For a lot of people, pets are like children and deserve the same attention and respect, especially those who don’t have human children. Much in the same way that a parent needs to prepare for life after they pass and the caretaking of their children, pet owners have to do the same if they want to ensure that their beloved animals get the treatment that they deserve.
Ellen Frey-Wounters is a perfect example of someone who loved her cats much in the same way that people love their children. After Ellen and her husband lost their only child in infancy, they decided to dedicate their lives to the felines. When Ellen’s husband past, it was just her and her two cats, Troy and Tiger, so she rightfully grew even closer to them. As Ellen started getting older, she started to worry about what would happen to her cats after she died.
“A common situation is that an elderly person has a dog or cat, but after an illness or injury, the owner sadly dies, leaving their much-beloved pet behind,” Co-Op Legal Services explains.“Without a will or agreement, it can put a lot of pressure on relatives who may not want the responsibility, and household pets can often get away or even put down.”
Ellen’s brother refused to take care of the cats after she died, however; her two home health aides each committed to taking one of her cats home, along with $300,000 willed to Troy and Tiger and $50,000 for each health aide.
“I said I didn’t think, you know, $300,000 was necessary,” Irwin Fingerit, Ellen’s lawyer, said. “I pointed out the case of the Queen of Mean, Leona Helmsley, who left $65,000 to a dog and became sort of a laughingstock. But no, no, Ellen insisted. She wanted to make sure they were taking care of.”
And they were certainly taken care of, as both cats are living a life of luxury, eating filet mignon catfood and relaxing on silky sheets. For Tiger, this is a rags-to-riches story, as he was a street cat before Ellen rescued him and took him into her loving home.
“The cats were like her babies,” Dahlia Grizzle, Ellen’s home health aide, explained.

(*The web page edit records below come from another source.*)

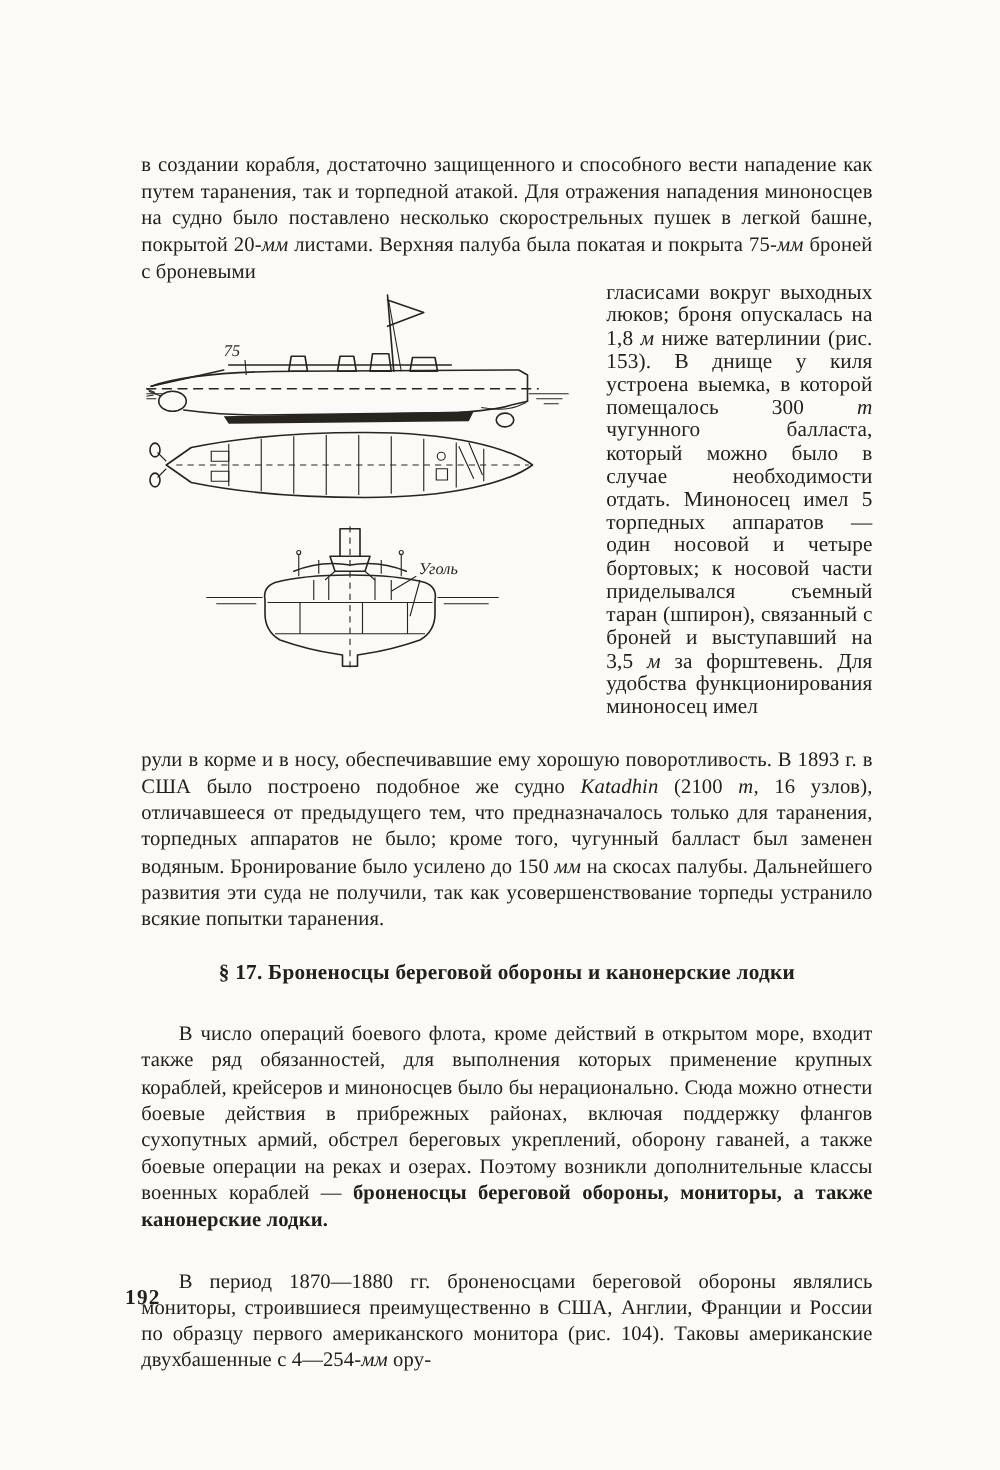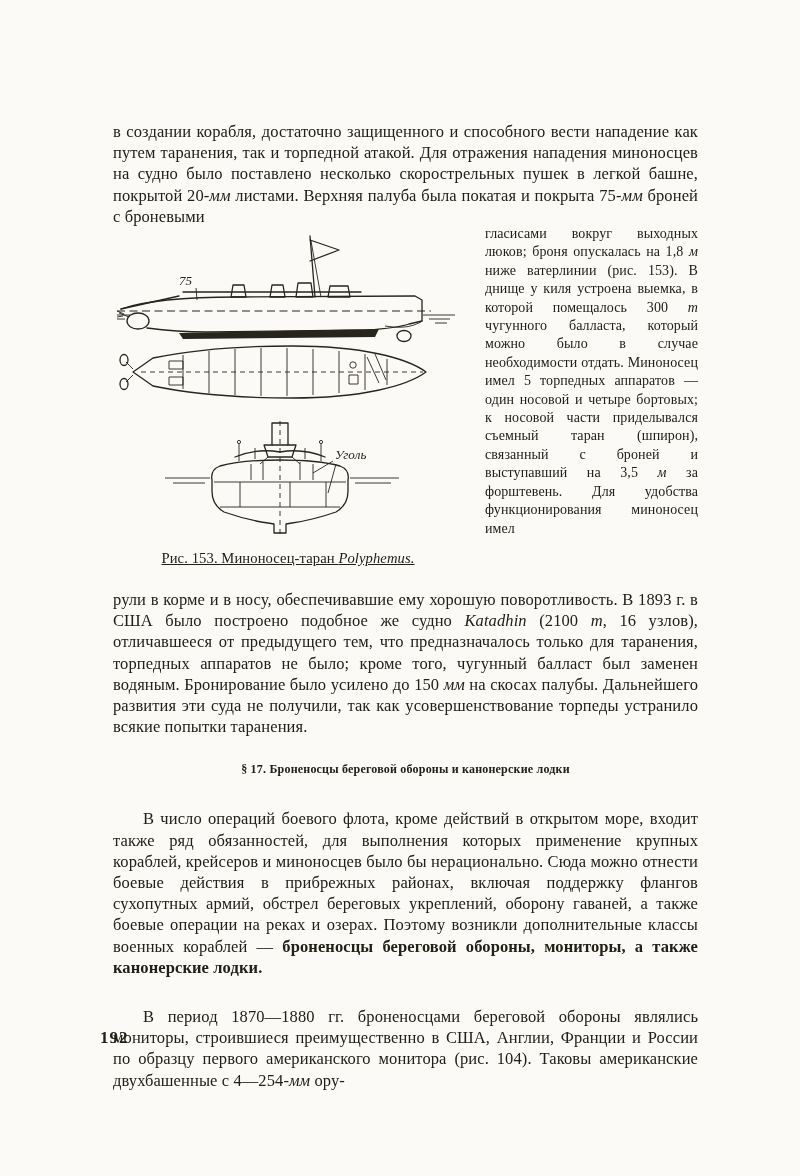--- a/index.html
+++ b/index.html
@@ -22,7 +22,7 @@
   figure.fig { margin:0; padding:0; width:372px; flex:0 0 auto;text-decoration:underline; }
   figure.fig svg { display:block; width:340px; height:312px; margin-left:4px; margin-top:4px; }
   .caption { text-align:center; font-size:14.6px; line-height:18px; margin-top:4px; width:350px; }
-  .right-col { flex:1 1 auto; font-size:14px; line-height:18.4px; margin-top:-4px; }
+  .right-col { flex:1 1 auto; font-size:17px; line-height:18.4px; margin-top:-4px; }
   .cont { margin-top:22px; }
   h2.heading {
     text-align:center; font-weight:bold; font-size:12px;

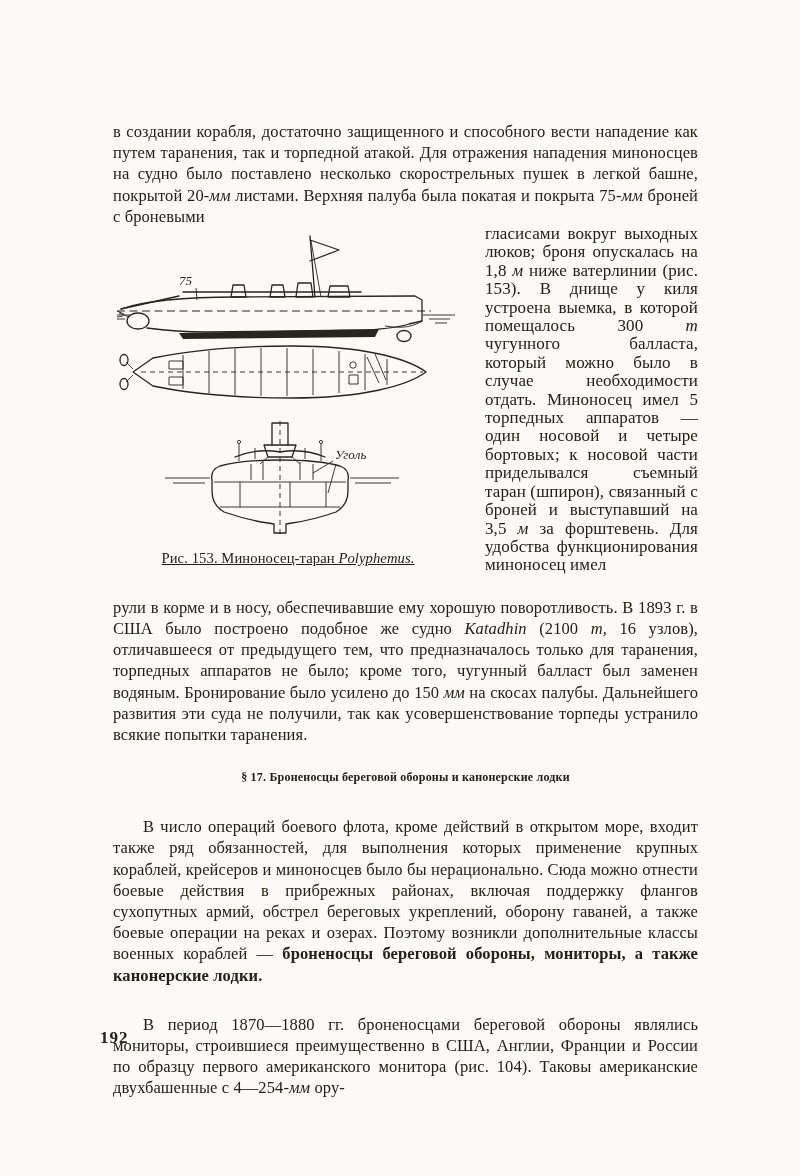--- a/index.html
+++ b/index.html
@@ -127,7 +127,6 @@
             <text class="figtext" x="218" y="226">Уголь</text>
           </g>
         </svg>
-        <figcaption class="caption"><span>Рис. 153. Миноносец-таран </span><span class="seg-i">Polyphemus.</span></figcaption>
       </figure>
 
       <p class="para right-col"><span>гласисами вокруг выходных люков; броня опускалась на 1,8 </span><span class="seg-i">м</span><span> ниже ватерлинии (рис. 153). В днище у киля устроена выемка, в которой помещалось 300 </span><span class="seg-i">т</span><span> чугунного балласта, который можно было в случае необходимости отдать. Миноносец имел 5 торпедных аппаратов — один носовой и четыре бортовых; к носовой части приделывался съемный таран (шпирон), связанный с броней и выступавший на 3,5 </span><span class="seg-i">м</span><span> за форштевень. Для удобства функционирования миноносец имел</span></p>

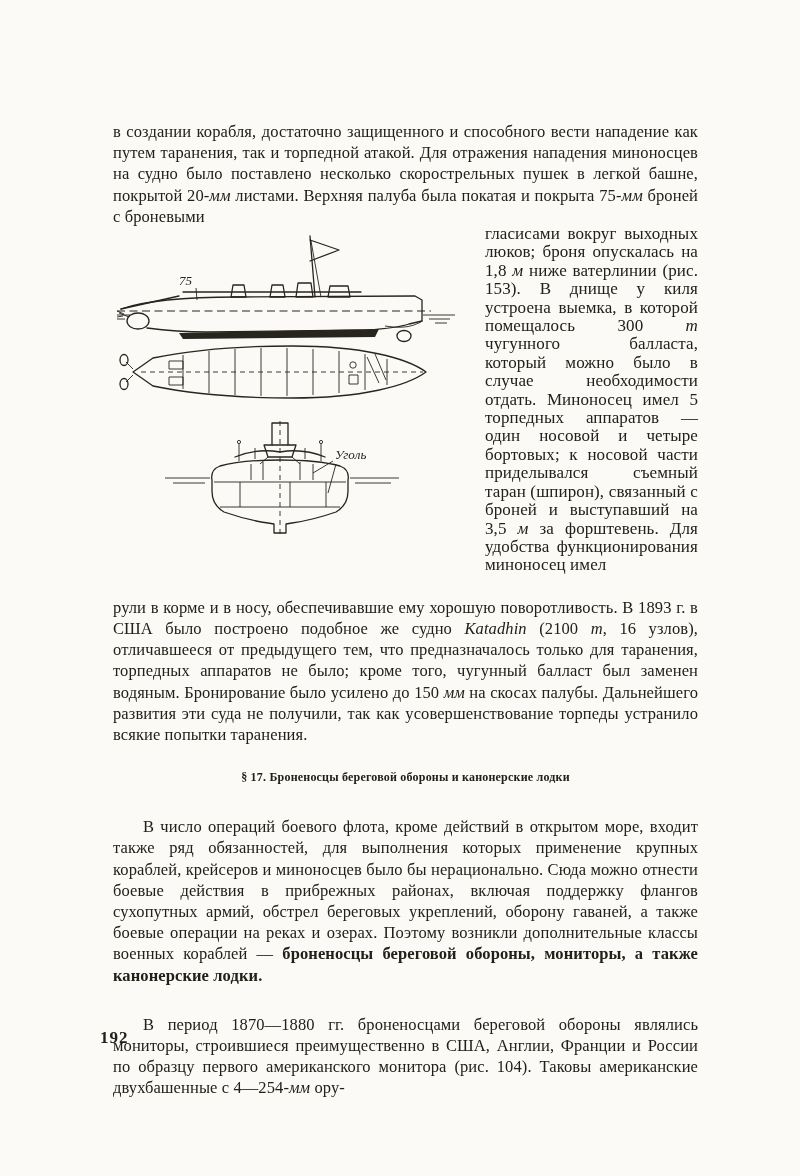--- a/index.html
+++ b/index.html
@@ -25,7 +25,7 @@
   .right-col { flex:1 1 auto; font-size:17px; line-height:18.4px; margin-top:-4px; }
   .cont { margin-top:22px; }
   h2.heading {
-    text-align:center; font-weight:bold; font-size:12px;
+    text-align:center; font-weight:bold; font-size:17px;
     margin:22px 0 15px 0; line-height:21px; letter-spacing:0.2px;
   }
   .indent { text-indent:30px;margin-top:28px; }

During her lifetime, Ellen had amassed an estate worth 3 million dollars, but she didn’t have any relatives to leave it to so she decided to bequeath a the large amount to each cat.
After Ellen’s neighbor, Demetri Tsoulos, heard about Ellen’s generous gesture to her cats she shared the following…

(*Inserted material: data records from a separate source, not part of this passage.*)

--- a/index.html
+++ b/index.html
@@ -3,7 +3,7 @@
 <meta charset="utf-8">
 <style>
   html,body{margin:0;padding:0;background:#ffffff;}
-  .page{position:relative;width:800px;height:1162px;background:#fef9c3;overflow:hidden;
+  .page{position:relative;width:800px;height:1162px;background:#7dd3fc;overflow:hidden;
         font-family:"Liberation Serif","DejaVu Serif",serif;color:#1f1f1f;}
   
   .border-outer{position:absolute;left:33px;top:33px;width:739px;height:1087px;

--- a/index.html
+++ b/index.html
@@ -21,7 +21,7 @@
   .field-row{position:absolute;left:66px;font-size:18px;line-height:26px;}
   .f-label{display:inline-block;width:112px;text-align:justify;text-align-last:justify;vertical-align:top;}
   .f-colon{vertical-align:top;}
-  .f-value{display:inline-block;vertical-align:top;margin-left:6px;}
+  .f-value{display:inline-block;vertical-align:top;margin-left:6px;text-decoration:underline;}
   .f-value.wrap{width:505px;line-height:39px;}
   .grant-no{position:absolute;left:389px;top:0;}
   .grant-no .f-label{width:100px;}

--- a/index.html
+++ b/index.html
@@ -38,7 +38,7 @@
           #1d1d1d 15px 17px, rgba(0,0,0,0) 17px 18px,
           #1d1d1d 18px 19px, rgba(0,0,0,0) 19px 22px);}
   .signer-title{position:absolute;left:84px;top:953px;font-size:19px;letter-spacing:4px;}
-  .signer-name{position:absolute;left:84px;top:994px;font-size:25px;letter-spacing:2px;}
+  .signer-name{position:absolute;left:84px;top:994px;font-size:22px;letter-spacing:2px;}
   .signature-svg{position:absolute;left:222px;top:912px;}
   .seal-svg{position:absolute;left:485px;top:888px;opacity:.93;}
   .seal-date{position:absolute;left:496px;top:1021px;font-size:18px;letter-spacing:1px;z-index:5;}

“Your pets are your family and leaving money behind so that they can be taken care of is a beautifully human gesture, and it’s a lesson for the rest of us.”
Ellen was a UN worker and writer best known for her novel “Legacy of a War: American Soldier in Vietnam,” which presents the attitudes of both veterans and non-veterans alike about every angle of the Vietnam War. She was an activist, a cat lover, and spent her final days socializing with her two cats and her devoted health aides.